Near the entrance is a playground, and animal pen, which had one horse in it, though the reserve usually hosts several horses and native cattle. I suppose they were safely elsewhere for the winter/ Covid situation. The horse was pretty friendly - it gave me a horsey kiss then tried to eat my coat. There is apparently horse riding for children at certain times of the year.
|Insect hotel near the entrance to the park|
The wetlands are basically a lagoon, formed over the past century as the island of Koper was gradually joined to the mainland. It has enjoyed protected status since the late 1990s.
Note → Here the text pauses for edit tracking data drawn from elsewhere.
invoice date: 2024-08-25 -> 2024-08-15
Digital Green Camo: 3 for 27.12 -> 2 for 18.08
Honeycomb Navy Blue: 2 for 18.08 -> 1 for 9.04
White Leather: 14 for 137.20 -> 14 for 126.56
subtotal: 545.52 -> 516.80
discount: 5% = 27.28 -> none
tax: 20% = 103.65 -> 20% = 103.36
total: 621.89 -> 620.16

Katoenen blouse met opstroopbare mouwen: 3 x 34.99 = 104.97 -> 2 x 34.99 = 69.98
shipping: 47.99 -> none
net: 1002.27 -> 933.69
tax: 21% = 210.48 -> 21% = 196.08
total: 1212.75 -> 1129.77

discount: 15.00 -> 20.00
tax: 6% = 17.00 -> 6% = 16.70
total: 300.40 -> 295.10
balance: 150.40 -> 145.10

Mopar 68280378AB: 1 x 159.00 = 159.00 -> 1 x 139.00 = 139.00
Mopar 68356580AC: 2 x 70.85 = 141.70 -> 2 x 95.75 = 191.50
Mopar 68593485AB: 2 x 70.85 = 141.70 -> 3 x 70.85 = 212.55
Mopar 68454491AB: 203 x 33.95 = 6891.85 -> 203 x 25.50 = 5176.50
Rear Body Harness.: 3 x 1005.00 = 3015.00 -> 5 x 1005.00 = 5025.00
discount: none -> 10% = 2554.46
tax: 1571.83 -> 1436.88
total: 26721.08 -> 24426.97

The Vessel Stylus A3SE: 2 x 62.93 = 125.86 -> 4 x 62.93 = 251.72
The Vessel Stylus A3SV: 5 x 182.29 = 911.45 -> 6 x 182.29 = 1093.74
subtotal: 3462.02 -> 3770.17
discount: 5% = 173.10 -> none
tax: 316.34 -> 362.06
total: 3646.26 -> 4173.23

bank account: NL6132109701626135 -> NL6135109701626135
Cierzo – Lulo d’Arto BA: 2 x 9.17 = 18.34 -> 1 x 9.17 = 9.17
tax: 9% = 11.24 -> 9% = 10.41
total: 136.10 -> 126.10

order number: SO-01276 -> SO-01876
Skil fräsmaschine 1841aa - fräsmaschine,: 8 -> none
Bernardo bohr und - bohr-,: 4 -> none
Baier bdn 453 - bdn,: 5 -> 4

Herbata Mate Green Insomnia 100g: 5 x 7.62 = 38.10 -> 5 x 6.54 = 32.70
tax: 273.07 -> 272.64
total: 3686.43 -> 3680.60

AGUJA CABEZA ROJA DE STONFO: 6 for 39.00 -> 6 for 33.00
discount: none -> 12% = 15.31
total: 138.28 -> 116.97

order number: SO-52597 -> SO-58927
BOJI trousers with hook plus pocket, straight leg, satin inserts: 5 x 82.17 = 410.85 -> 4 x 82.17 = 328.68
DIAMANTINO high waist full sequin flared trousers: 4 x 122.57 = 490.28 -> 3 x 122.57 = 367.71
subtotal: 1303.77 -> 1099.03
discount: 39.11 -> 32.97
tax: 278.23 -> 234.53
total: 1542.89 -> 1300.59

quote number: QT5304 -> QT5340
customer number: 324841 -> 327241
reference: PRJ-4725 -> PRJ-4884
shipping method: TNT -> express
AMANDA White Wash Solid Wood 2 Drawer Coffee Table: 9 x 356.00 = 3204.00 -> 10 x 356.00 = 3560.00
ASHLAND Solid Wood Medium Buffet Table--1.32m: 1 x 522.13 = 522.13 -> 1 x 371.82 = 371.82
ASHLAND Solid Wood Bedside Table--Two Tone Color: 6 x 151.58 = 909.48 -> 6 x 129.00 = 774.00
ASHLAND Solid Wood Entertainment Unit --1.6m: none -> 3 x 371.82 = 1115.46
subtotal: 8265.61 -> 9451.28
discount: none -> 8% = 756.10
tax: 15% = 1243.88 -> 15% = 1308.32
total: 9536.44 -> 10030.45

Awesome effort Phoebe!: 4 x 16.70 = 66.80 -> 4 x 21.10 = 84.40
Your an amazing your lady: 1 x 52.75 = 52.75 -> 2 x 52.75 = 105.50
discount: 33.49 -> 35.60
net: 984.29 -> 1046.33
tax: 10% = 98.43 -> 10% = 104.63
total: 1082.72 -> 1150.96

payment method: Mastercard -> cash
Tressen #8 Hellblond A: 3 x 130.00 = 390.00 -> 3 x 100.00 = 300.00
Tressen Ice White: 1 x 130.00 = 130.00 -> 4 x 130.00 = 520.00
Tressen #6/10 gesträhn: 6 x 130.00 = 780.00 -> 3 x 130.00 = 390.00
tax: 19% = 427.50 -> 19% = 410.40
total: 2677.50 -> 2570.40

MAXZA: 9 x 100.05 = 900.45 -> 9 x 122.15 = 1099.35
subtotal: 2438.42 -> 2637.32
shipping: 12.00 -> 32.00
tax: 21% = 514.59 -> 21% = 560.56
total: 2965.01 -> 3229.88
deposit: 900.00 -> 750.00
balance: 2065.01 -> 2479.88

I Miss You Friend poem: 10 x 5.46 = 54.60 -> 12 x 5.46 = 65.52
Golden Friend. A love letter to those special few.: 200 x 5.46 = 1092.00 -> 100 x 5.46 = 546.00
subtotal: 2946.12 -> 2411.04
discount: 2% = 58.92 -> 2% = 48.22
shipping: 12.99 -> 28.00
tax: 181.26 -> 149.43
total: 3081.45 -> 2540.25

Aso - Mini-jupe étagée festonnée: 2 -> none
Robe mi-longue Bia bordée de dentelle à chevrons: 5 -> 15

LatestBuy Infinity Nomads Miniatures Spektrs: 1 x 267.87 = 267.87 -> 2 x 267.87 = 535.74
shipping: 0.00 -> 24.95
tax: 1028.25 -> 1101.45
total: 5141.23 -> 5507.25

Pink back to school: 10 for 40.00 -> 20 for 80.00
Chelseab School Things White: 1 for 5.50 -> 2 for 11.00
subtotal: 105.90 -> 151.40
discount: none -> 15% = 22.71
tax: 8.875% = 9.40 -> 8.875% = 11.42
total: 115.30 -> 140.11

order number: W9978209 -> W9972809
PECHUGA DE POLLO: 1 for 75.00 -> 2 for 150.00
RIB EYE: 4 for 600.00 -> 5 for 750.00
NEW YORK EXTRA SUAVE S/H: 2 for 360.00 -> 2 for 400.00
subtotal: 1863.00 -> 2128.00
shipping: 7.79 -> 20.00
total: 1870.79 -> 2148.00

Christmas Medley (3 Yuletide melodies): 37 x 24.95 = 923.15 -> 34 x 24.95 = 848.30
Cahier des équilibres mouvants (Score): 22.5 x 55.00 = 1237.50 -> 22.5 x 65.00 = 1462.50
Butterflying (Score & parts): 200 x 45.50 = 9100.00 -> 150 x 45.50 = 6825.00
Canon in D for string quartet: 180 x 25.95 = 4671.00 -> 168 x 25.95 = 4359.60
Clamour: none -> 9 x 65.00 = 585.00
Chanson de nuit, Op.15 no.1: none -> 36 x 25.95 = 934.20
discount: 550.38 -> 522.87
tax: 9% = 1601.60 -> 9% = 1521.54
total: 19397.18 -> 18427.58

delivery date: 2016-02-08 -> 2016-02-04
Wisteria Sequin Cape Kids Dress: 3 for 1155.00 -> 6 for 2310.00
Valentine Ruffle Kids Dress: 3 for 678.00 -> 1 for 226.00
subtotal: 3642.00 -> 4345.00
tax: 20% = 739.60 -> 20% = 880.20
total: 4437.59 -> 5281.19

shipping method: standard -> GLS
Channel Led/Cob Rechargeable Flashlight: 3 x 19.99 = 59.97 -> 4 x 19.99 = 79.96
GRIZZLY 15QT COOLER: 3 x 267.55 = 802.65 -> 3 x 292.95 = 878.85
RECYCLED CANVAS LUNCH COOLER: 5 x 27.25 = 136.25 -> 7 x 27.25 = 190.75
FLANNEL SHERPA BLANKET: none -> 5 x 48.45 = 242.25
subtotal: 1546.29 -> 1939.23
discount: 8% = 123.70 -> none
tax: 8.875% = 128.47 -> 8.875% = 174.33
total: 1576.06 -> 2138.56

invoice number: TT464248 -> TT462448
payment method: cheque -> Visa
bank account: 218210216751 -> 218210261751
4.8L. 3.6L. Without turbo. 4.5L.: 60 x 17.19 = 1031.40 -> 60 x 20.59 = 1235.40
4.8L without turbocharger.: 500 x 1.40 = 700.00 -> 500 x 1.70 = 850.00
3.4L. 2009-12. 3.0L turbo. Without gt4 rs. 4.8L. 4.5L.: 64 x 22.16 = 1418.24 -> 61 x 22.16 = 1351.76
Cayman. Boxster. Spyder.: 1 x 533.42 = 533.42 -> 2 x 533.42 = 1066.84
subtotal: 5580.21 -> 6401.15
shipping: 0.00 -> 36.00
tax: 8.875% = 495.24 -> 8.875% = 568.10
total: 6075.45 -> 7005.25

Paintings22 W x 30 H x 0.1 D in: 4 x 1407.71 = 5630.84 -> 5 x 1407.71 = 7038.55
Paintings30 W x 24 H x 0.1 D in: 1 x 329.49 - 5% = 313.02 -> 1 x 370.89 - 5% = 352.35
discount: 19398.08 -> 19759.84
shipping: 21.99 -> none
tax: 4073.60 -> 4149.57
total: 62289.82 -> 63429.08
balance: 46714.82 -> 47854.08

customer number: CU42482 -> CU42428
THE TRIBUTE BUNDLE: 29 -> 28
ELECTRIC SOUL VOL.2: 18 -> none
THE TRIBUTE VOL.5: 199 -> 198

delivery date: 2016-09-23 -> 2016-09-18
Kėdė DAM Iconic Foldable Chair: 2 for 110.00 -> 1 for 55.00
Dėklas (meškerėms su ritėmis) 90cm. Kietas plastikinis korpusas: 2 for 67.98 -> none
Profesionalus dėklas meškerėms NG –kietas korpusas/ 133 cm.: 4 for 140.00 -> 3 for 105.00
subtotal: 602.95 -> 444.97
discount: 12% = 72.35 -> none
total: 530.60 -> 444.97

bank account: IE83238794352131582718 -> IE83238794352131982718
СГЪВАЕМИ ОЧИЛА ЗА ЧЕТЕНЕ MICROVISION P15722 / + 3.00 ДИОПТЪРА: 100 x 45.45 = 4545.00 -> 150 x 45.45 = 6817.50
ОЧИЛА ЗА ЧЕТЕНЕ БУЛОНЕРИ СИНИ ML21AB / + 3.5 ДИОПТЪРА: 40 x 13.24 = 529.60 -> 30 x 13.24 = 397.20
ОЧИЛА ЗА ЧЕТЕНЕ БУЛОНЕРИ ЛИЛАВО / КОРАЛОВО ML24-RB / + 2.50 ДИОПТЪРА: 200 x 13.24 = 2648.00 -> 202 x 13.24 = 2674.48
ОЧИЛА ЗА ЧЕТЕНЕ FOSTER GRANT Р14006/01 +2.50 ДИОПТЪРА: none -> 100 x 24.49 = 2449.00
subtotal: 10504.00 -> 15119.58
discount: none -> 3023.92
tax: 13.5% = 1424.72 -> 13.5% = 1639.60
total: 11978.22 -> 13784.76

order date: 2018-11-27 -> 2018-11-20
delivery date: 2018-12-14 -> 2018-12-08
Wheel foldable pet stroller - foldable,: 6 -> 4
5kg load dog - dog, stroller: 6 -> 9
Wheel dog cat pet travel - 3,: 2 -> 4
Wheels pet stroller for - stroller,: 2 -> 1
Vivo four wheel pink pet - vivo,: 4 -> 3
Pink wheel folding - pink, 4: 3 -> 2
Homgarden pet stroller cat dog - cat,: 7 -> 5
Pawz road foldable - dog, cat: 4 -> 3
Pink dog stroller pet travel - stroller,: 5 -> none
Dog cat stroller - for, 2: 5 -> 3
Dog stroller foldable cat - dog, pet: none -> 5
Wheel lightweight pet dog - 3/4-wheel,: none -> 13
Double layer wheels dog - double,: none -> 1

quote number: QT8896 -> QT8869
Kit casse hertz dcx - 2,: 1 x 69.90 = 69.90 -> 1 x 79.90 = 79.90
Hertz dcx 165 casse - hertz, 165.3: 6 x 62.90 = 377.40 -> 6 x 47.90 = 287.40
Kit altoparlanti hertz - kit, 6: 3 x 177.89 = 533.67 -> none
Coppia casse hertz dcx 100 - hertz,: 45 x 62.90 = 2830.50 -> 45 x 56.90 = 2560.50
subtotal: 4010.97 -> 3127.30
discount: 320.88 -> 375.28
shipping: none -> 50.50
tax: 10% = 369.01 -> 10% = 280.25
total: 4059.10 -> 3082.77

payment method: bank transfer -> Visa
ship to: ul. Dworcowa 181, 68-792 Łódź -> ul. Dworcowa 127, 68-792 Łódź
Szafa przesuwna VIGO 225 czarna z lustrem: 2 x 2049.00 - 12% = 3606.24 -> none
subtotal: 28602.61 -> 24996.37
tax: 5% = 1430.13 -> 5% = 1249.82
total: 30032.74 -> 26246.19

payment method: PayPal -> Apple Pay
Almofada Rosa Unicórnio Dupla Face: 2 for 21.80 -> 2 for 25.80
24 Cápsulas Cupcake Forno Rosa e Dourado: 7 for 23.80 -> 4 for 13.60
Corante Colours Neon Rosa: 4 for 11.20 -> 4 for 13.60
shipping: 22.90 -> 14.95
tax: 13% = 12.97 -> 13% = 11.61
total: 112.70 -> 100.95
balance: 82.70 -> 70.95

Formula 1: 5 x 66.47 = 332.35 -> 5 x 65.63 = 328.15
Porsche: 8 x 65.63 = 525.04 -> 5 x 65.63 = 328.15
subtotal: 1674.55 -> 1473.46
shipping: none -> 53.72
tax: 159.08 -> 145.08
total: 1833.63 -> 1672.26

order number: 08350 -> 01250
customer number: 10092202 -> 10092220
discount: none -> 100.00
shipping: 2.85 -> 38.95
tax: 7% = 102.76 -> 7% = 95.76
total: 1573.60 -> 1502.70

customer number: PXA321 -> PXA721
According to their website, it is at various times home to around 60% of all bird species spotted in Slovenia, a nesting area for dozens of species, and a key stop on migratory routes. Apart from this, it harbours a host of insects and amphibians, and many mammals, small and large, from the Etruscan shrew to roe deer.
I have to admit, this is not a nature reserve as I am used to it. There is one, gravelled, circular walk around the perimeter, and most of the time you can't actually see over the embankment or through the reeds and rushes to the reserve area. Instead there are lookout points with information at frequent intervals. There is also an enticing observation tower which was still closed because of Covid restrictions. I assume all this is to encourage and protect the wildlife, particularly any nesting or migrating birds.
(An aside: This is not a complaint about Covid measures in Koper or Slovenia in general, because I know the situation is similar in countries the world over. But why, in a time of health crisis, local and national governments are not prioritising opportunities to boost our physical and mental health, I do not know.)
It's far from barren, though. The perimeter is bounded by ditches and ponds (freshwater, from river channels), and planted with native species, which are labelled for identification (in Slovene, Italian, English, and Latin for the botanists). In our edge-of-the-Mediterranean climate, tadpoles had already become froglets, and Alcuin had the joy of trying to poke frogs with an endless supply of dried reeds. (Don't worry, we did not let him torment any frog for more than a few moments.) My nature spotting skills are not what they were in my youth, but among the species we identified were fritillary butterflies, damsel flies, coots, reed buntings, little egrets, and swans of course (resident here in Koper, you can even spot them off the coast).
The observation stations have clear information (in Slovene, Italian and English), which made the closed visitor centre redundant, at least when a child is in tow. Bright, illustrated field guides, scientific information and children's activities, not to mention welcome benches, invite you to stop and learn. It's strange to look out over the peaceful wetlands and see in the distance the multicoloured walls of shipping containers piled up at the port.
It took us 1 1/2 - 2 hours to meander around with a small child, during which, the same jogger lapped us five times. I would not go there in the summer - I imagine the lack of shade and probable swarms of mosquitoes would make it miserable, but it was very pleasant on the lion's end of March. We will definitely be back, and I'd like to bring my bird-expert Dad there. Sticks and water are pretty much all a small child needs for an afternoon's entertainment.
|Note the port in the background|
Touristy stuff: Here is the website, which they seem to keep up to date (and which, yes, I should have consulted the first time we tried to go). If you are feeling very fit, you can take a long walk there from the town centre, which we did the first time, but not the second. The path is all gravel, so I don't know how accessible it would be to wheelchairs.